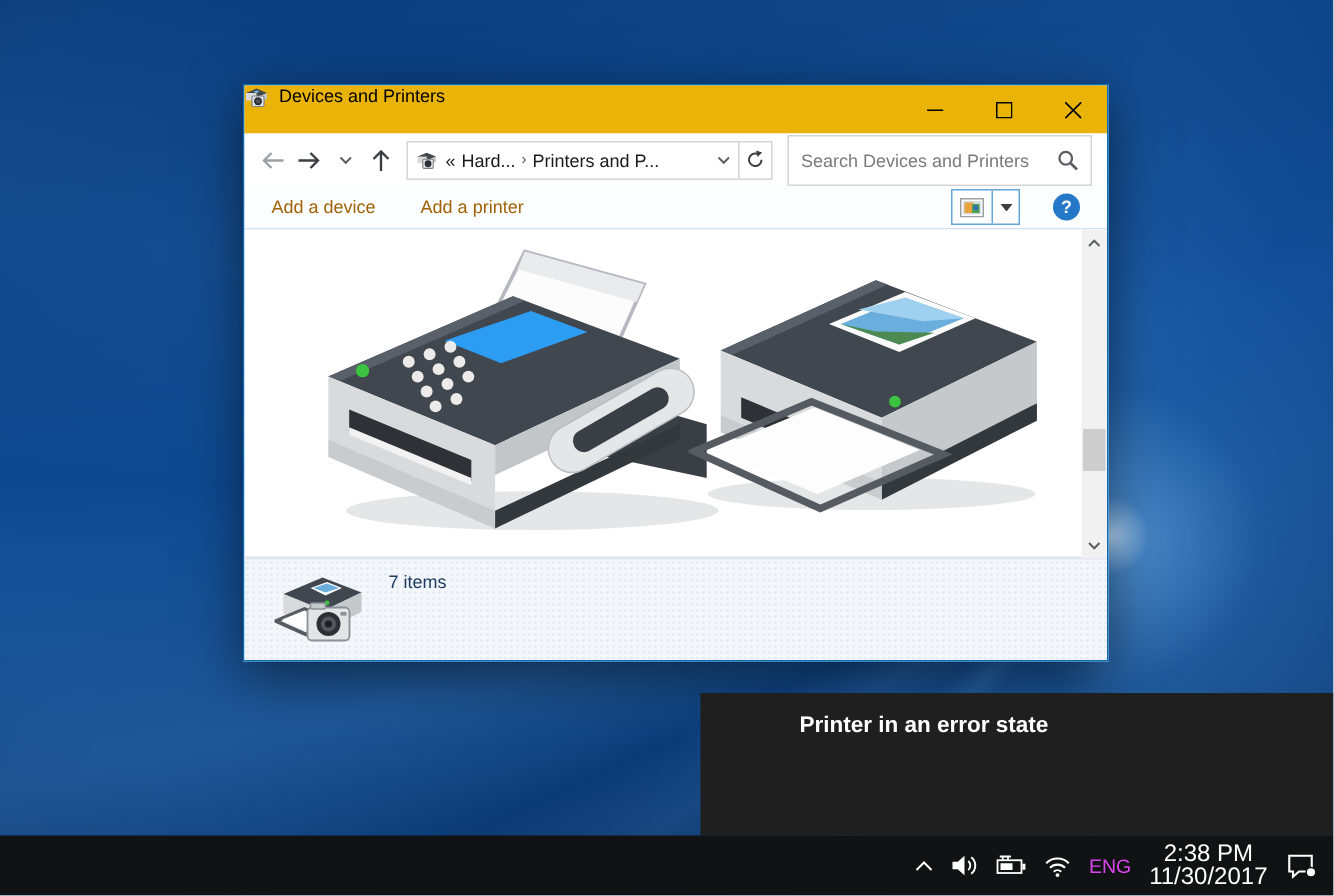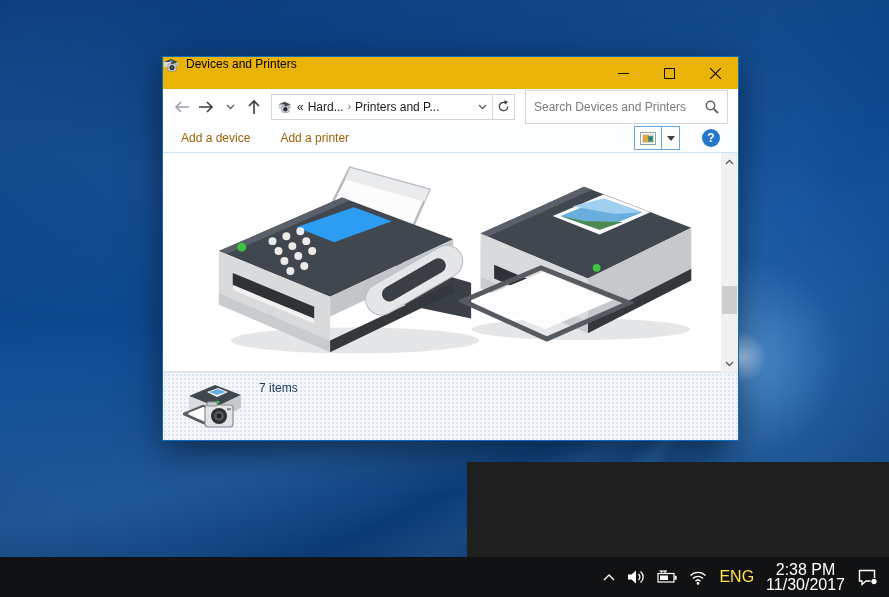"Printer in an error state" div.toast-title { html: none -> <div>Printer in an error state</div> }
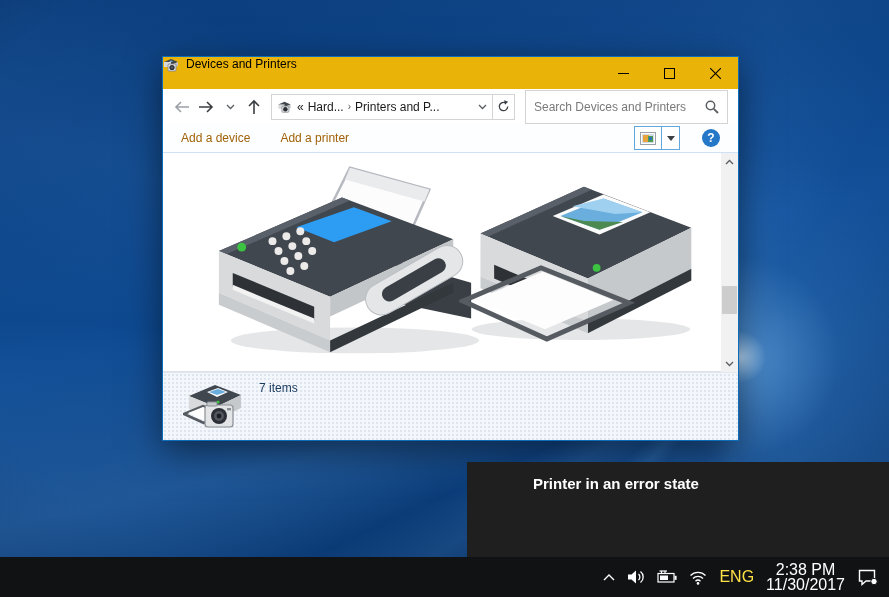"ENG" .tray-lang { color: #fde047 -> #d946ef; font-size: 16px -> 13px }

=-=-=-=-=

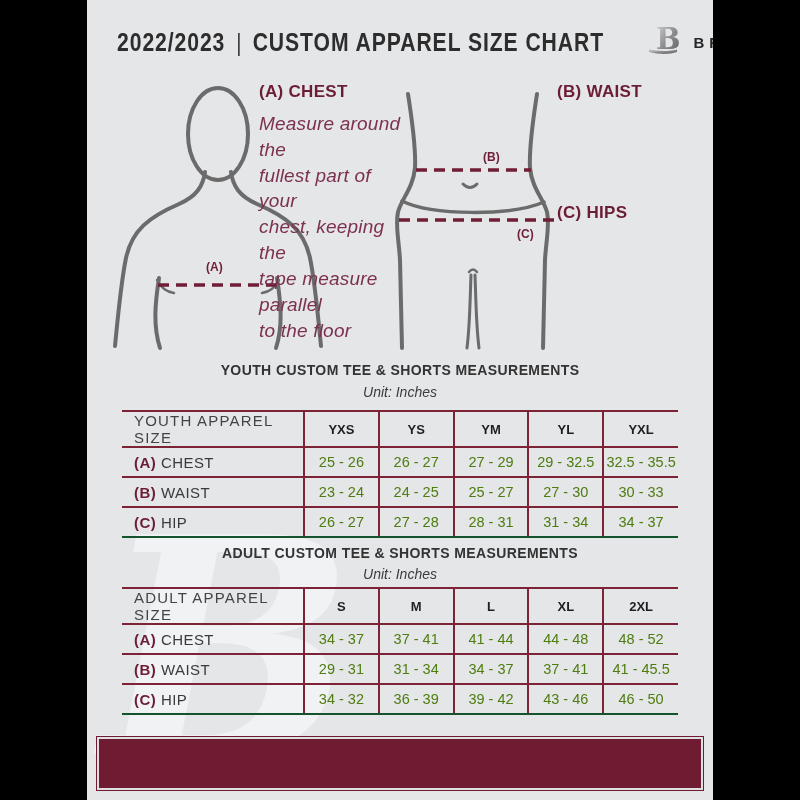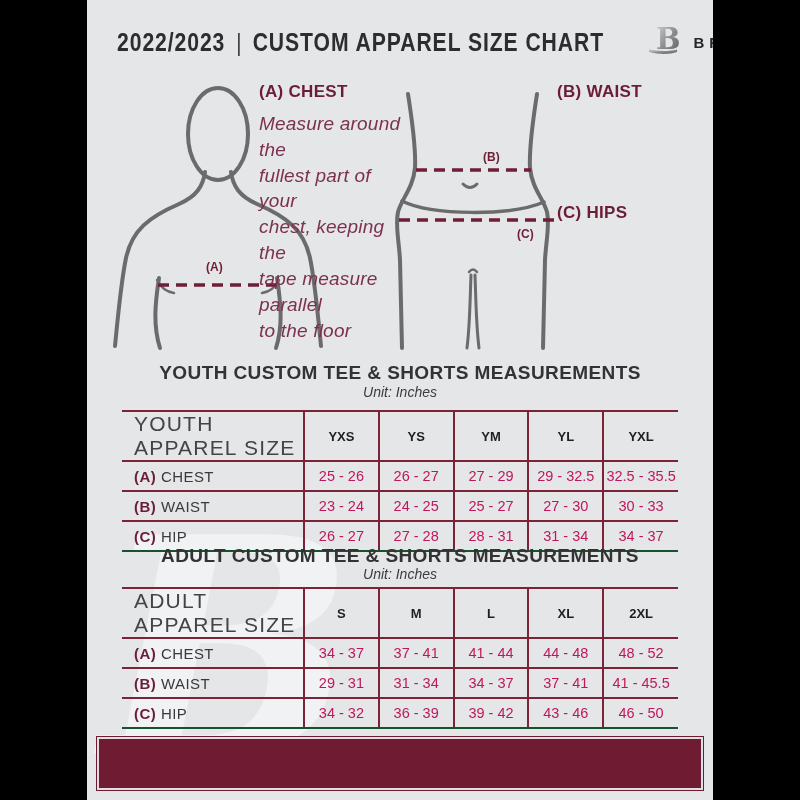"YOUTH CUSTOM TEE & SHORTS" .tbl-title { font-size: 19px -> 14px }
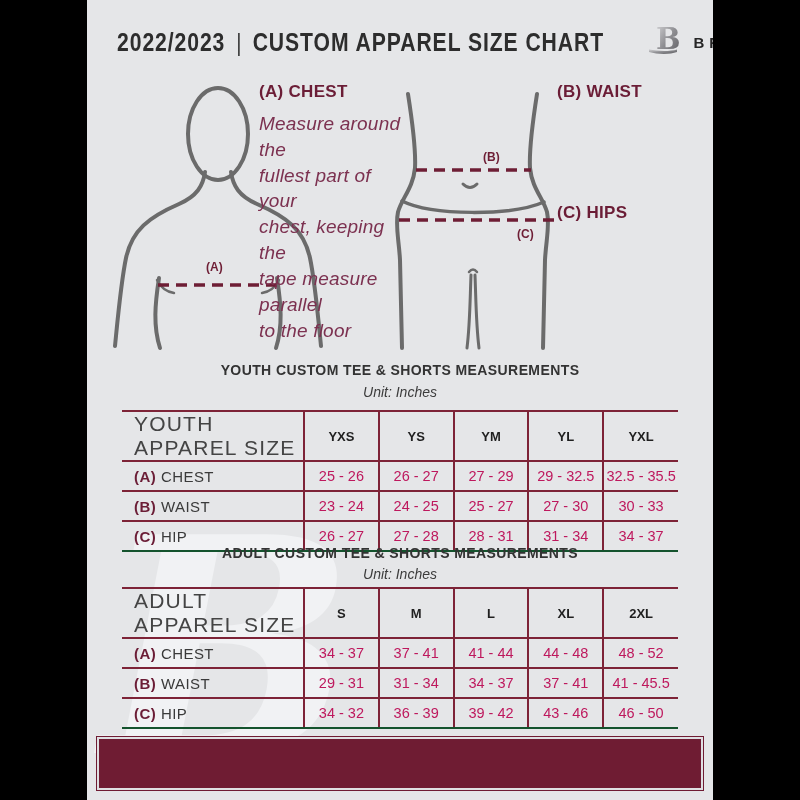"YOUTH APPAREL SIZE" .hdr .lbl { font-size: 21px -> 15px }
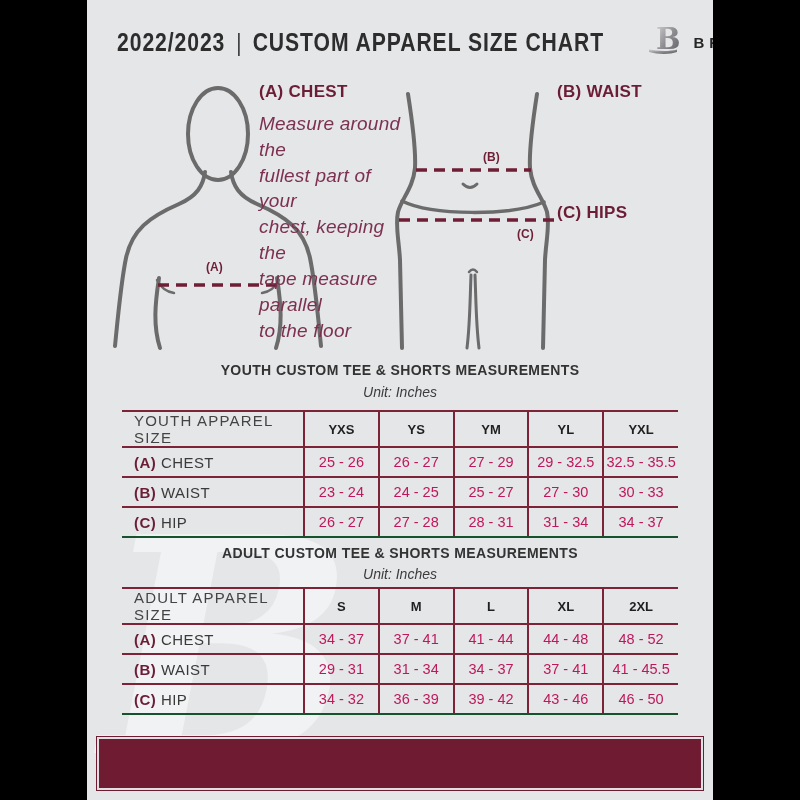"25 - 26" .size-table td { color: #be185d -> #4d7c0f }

=-=-=-=-=

Work required: Print, exactly and with no pictures, the lines of the listing above starting at the one that has "CUSTOM TEE &" and ending at the one that has "color: #be185d ->", both included.

The answer:
"YOUTH CUSTOM TEE & SHORTS" .tbl-title { font-size: 19px -> 14px }
"YOUTH APPAREL SIZE" .hdr .lbl { font-size: 21px -> 15px }
"25 - 26" .size-table td { color: #be185d -> #4d7c0f }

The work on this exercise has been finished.